**Work to complete**
Give all the lines below again, exactly, with no pictures.

**Task inputs**
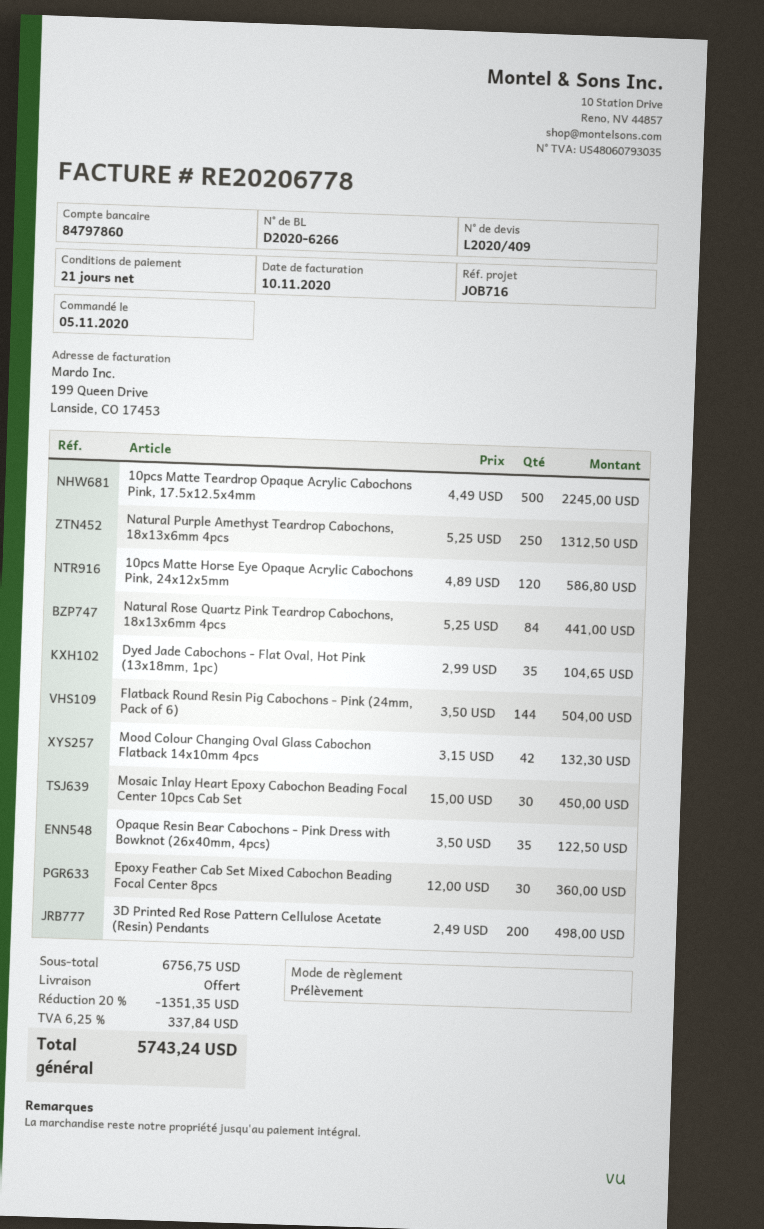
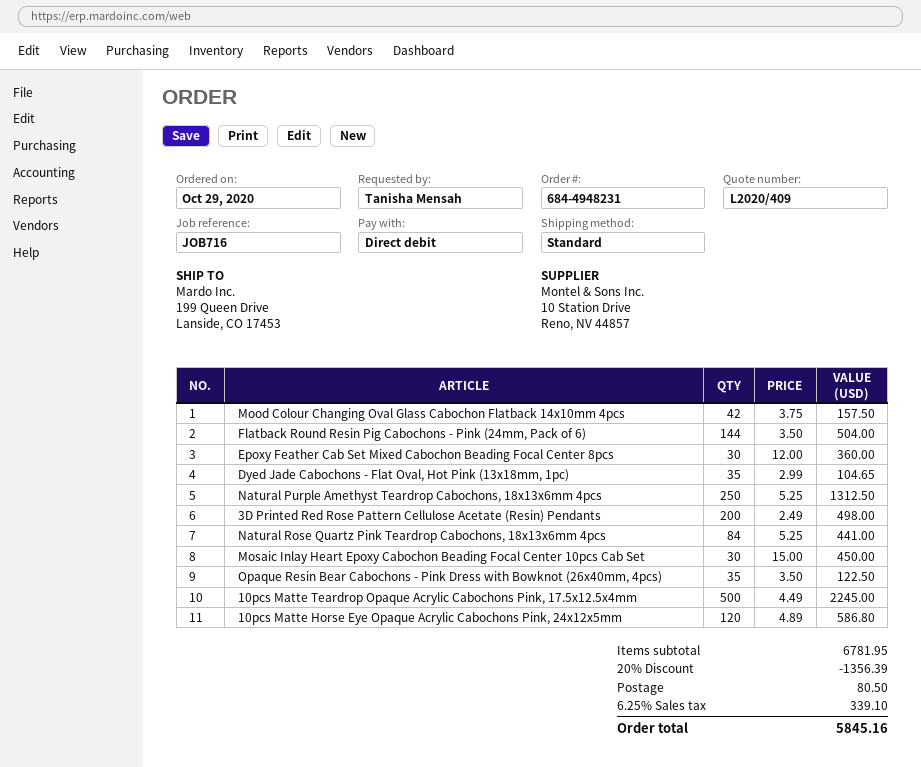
order date: 2020-11-05 -> 2020-10-29
Mood Colour Changing Oval Glass Cabochon Flatback 14x10mm 4pcs: 42 x 3.15 = 132.30 -> 42 x 3.75 = 157.50
subtotal: 6756.75 -> 6781.95
discount: 20% = 1351.35 -> 20% = 1356.39
shipping: 0.00 -> 80.50
tax: 6.25% = 337.84 -> 6.25% = 339.10
total: 5743.24 -> 5845.16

**Response to this task**
order date: 2020-11-05 -> 2020-10-29
Mood Colour Changing Oval Glass Cabochon Flatback 14x10mm 4pcs: 42 x 3.15 = 132.30 -> 42 x 3.75 = 157.50
subtotal: 6756.75 -> 6781.95
discount: 20% = 1351.35 -> 20% = 1356.39
shipping: 0.00 -> 80.50
tax: 6.25% = 337.84 -> 6.25% = 339.10
total: 5743.24 -> 5845.16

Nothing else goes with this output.